Parents of brides now keep the bills and photographs of dowry transactions as evidence, said Varsha Sharma, a senior policewoman in the crime-against-women division in New Delhi.

More than 220,000 people were arrested on charges of dowry harassment in 2013; the conviction rate last year was 16 percent, according to India’s National Crime Records Bureau.

Kaushal Yadav, a lawyer in the high-court case, said arrest often was swift after a married woman accused her husband’s relatives of extortion. No longer.

“For the first time, the Supreme Court has said the police and lower-court magistrate will be held accountable if they arrest without adequate justification,” he said.

But the supporters of the dowry law say the tone of the ruling hurt.

“How can the Supreme Court use words like ‘disgruntled wives’ to describe women who complain and seek legal action?” Kumari asked.

Women’s safety at risk

The Supreme Court’s ruling comes at a time of unprecedented public debate about women’s safety amid growing incidents of rape.

But families at a meeting of the Save Indian Family group criticized the direction in which India’s women’s movement is headed.

“The modern Indian woman does not want to live with her husband’s parents anymore, and she uses the dowry law to build pressure,” said Sanjeev Kumar, a teacher facing dowry charges.

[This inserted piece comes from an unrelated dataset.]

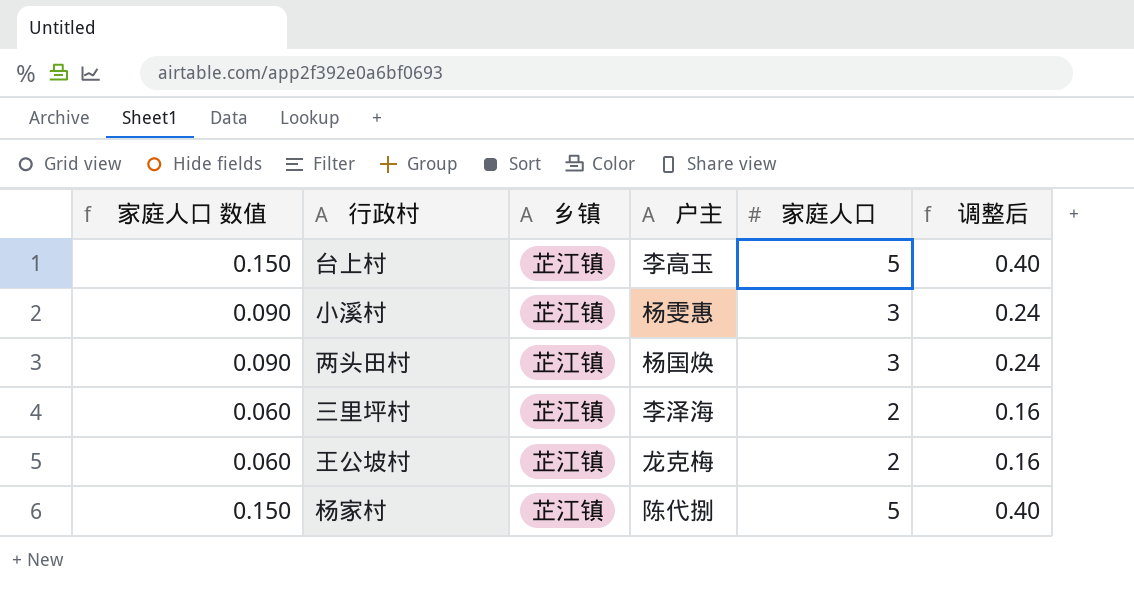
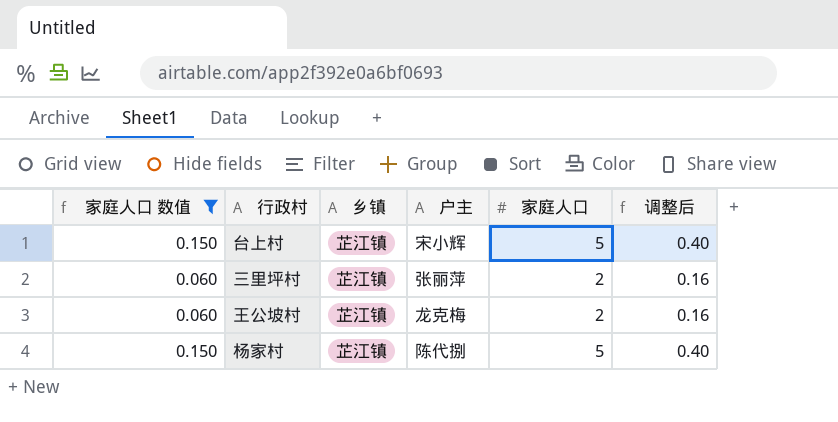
filter: none -> 家庭人口 数值 != 0.090
台上村 | 户主: 李高玉 -> 宋小辉
三里坪村 | 户主: 李泽海 -> 张丽萍

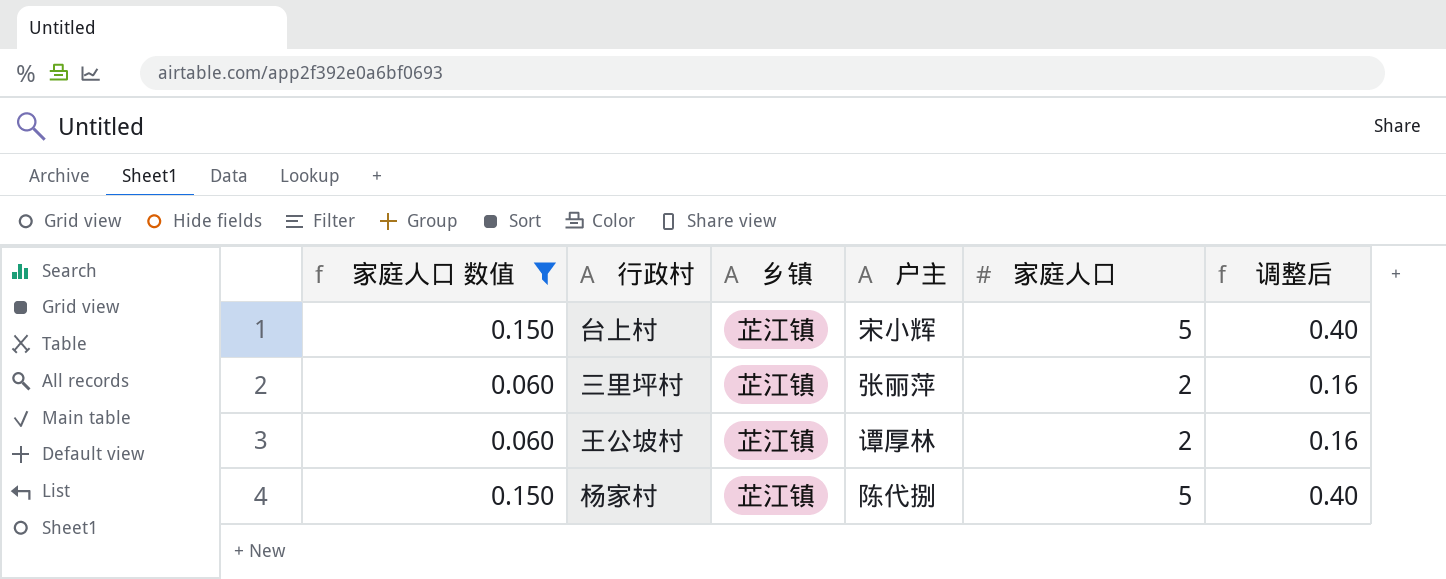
王公坡村 | 户主: 龙克梅 -> 谭厚林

Kumar’s mother waves a dowry list. “Our daughter-in-law is lying. She has inflated the list of dowry her parents gave at the wedding,” she said. “But the police only listen to her, not us.”

Last week, the group launched a national help line to counsel those caught up in dowry cases.

The meetings serve as therapy, said Lakhani, 36, the group activist, who also is facing trial for dowry harassment charges by his wife. He said he never asked for dowry and the marriage fell apart because his wife was temperamental.

Some husbands are accused of dowry torture by their wives’ families to cover up the stigma of a divorce, said Deepika Narayan Bhardwaj, who is making a film about dowry law misuse titled “Martyrs of Marriage.”

Despite the consequences, Leela Om Prakash, a 55-year-old domestic worker, says she does not regret giving dowry. Prakash says her 24-year-old daughter was found strangled last year after the husband’s family made repeated demands for gifts and money that Prakash could not deliver. The son-in-law and his mother are in prison on charges of dowry murder but have claimed in court that the death was a suicide.

“Parents give dowry because they want their daughter to be pampered and respected by her husband’s family,” Prakash said, leafing through her daughter’s wedding album. “Even if I drowned in a sea of debt, I was willing to give whatever I could just to see her smiling. Instead, I saw her dead.

“I want justice. The law is my only hope now.”